My father suggested that I keep a journal of my experiences the first year with Kalen. So, I'm attempting to keep a blog and update when I can.

The Time Line Jan 20th through 30th
  • Friday Jan 20th-Amber's friends threw a murder mystery potluck going away party
  • Saturday Jan 21st-we rented a car from National and started the drive from Huntsville to Murfressboro AR and spent the night at the Diamond Oaks Inn B&B that we got engaged at. LOVE this B&B and if we go diamond hunting again we are so staying here. Its the main reason we took the route through AR to spend the night here.
  • Sunday Jan 22nd-we started the drive from AR to Mineola, TX to visit Dave and Judi, from there we went to Dallas, TX to visit Don, Donna, and Gary; that night we drove to Austin.
  • Monday Jan 23rd
  • Tuesday Jan 24th- we signed for our first apartment and wrote a list of items that took 1hr to write up that needed to be fixed in the apartment. The apartment wasn't as was expected from the website or the 'show apartment' but we were going to make do.
  • Wednesday Jan 25th-Amber spent two hours bleaching the very disgusting apartment, that evening we discovered an infestation of bed bugs.
  • Thursday Jan 26th-we signed for a different apartment on the 3rd floor, two patios, +120sqft extra for $10 more a month. It was much cleaner than the last apartment and had much more natural lighting.
  • Friday Jan 27th-the pod arrived and we started to unpack
  • Saturday Jan 28th- Amber watched the boys while Conor helped Kalen unpack the heavier items out of the pod
  • Sunday Jan 29th-Conor, Eric, and Pratik helped Kalen move stuff from his old apartment and the last item out of the pod. Kalen's couch was the hardest item to try to fit through the door, the boys ended up suspending it over the railing.
It took about 3 weeks to unpack and put the majority of everything away into the apartment. Though the two days during the move when we moved in and out of the first apartment, we didn't sleep so well due to the semantic feeling of bugs crawling on us in bed. Luckily we feel after spending 5 hours going through all of our stuff before removing it from the last apartment, we didn't bring any with us. So far its been almost a month from the time we signed for the other apartment and no bugs. I was told that we would laugh about this later. Though the thought of bugs is still lingering that we might have brought one with us.

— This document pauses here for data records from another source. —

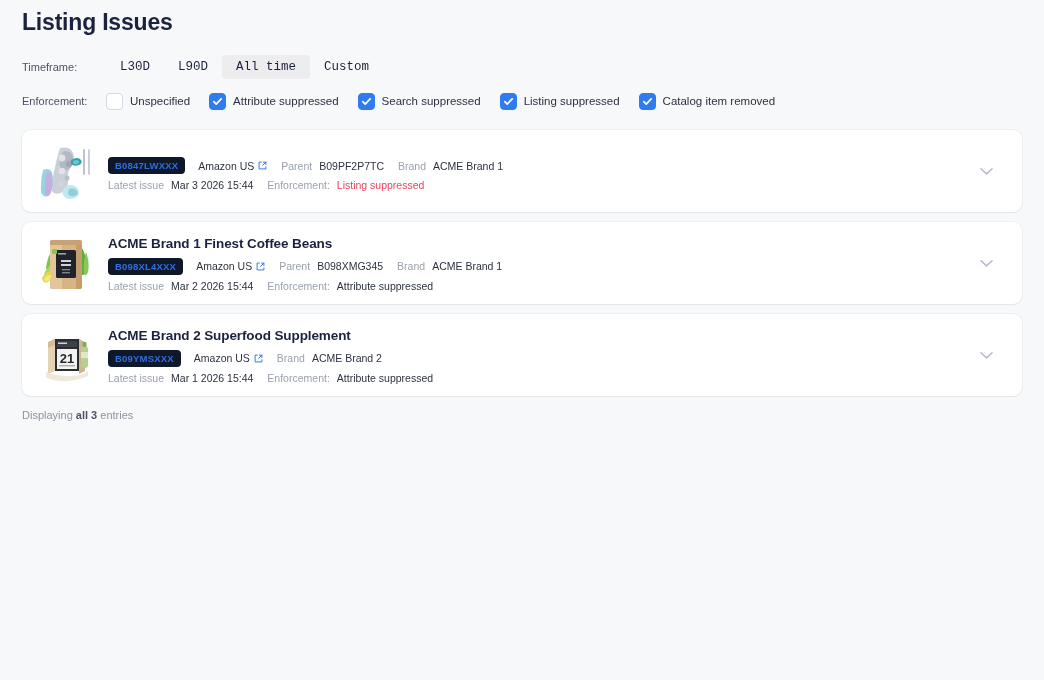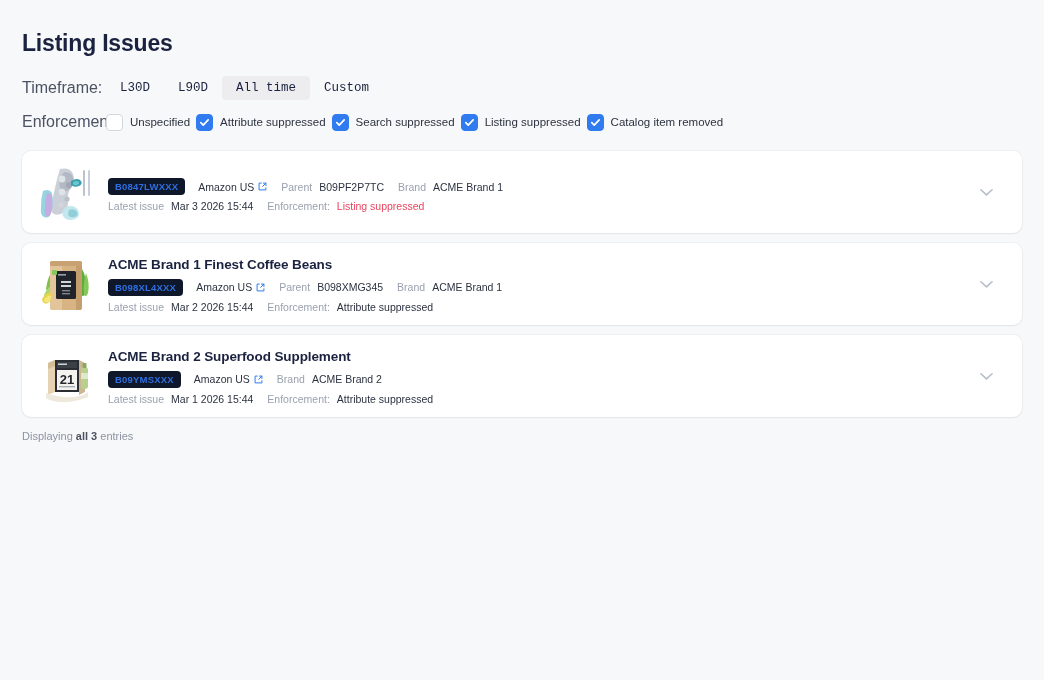--- a/index.html
+++ b/index.html
@@ -14,7 +14,7 @@
 
   .page-title {
     font-size: 23px; font-weight: 700; color: #1b2240;
-    letter-spacing: -0.2px; padding-top: 28px; line-height: 30px;
+    letter-spacing: -0.2px; padding-top: 7px; line-height: 30px;
   }
 
   

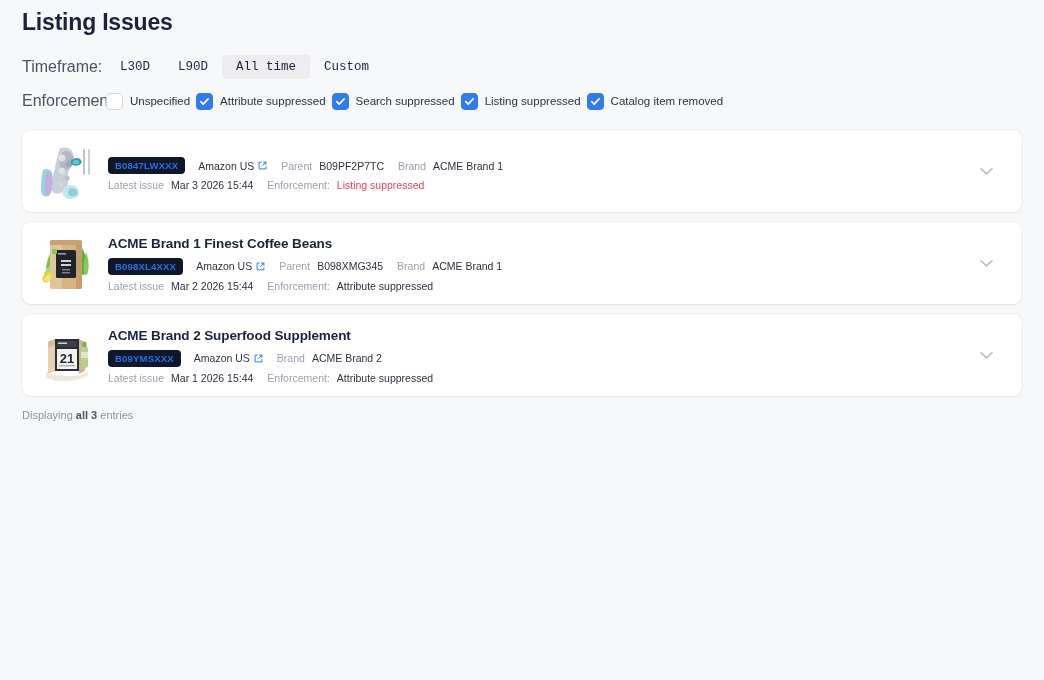--- a/index.html
+++ b/index.html
@@ -22,7 +22,7 @@
   .filter-row { display: flex; align-items: center; min-height: 26px; }
   .filter-row + .filter-row { margin-top: 8px; }
   .filter-label {
-    font-size: 16px; color: #4b5363; width: 84px; flex: 0 0 84px;
+    font-size: 11px; color: #4b5363; width: 84px; flex: 0 0 84px;
   }
 
   .tabs { display: flex; align-items: center; gap: 0; }

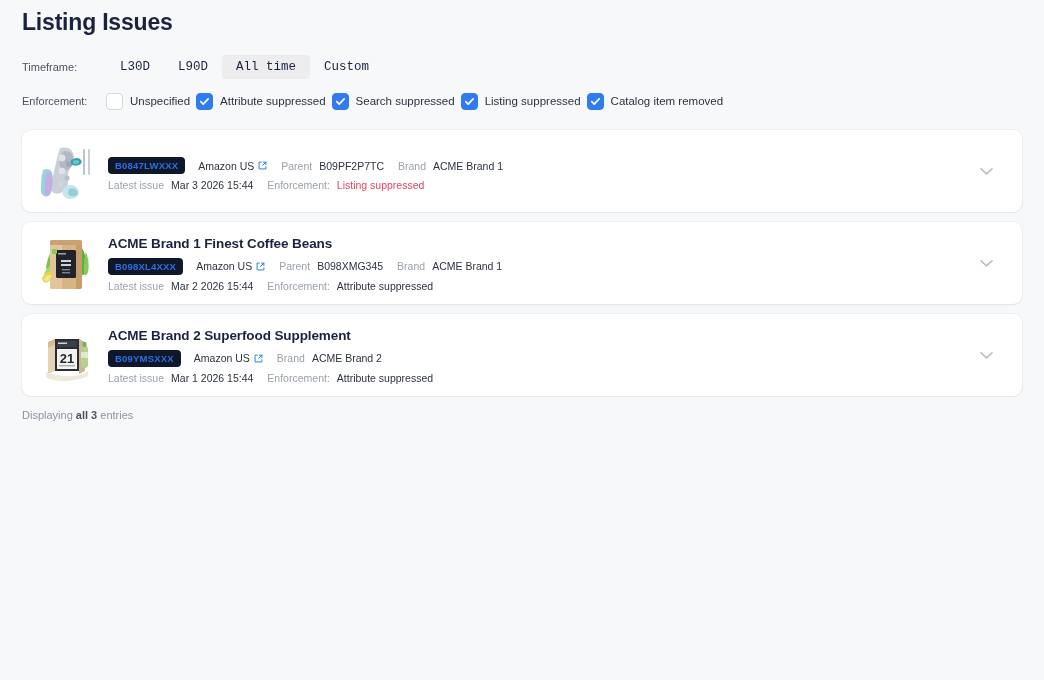--- a/index.html
+++ b/index.html
@@ -32,7 +32,7 @@
   }
   .tab.selected { background: #ededf0; font-weight: 400; }
 
-  .checks { display: flex; align-items: center; gap: 6px; }
+  .checks { display: flex; align-items: center; gap: 19px; }
   .check-item { display: flex; align-items: center; gap: 7px; cursor: pointer; }
   .box {
     width: 17px; height: 17px; border-radius: 4px; flex: 0 0 17px;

Luckily, we also got a new dishwasher out of the deal though, my hands suffered for half a week washing dishes in very hard water conditions. My nails are still not right.

We also recycled old calendars to put in the drawers and cabinets instead of wall paper. And used the old packing tap off the plastic tubs that we close shut in the move.
On a funnier note, we cleaned house before Don and Donna came to visit last weekend. And about 20minutes before they showed up the long light bulbs in the kitchen ceiling went out. So we improvised with a lamp we weren't sure what to do with and stuck up on top of the fridge. At least its an energy efficient bulb. We actually have removed half of the bulbs out of the dining room and the bathrooms to reduce the amount of energy that is used in each room. We also have night lights that have on and off switches to use instead of the over head lights during the day time.
Kalen also built me a cedar box planter for the front patio. We put bulbs in so far and have a rosemary plant. I hope to put more in before I leave to go back home for the wedding.

And just in case you can't tell, we have a visitor :) I hope he stays so he can eat all those stupid flies that keep getting into the house
Kalen also built me a compost box (not pictured) its not much to look at. We got a Lowe's bucket that holes were drilled in the top. We got this because for a price point, it was a heck of a lot cheaper than apartment compost bins that range from $20 and $100. I think we ended up spending around $5 with tax for the bucket and the lid (sold separately). It holds about 5gallons and has a very sturdy handle. tub

Mom also sent some compost excellerant. So, hopefully it will decompose quick and wont start smelling too bad.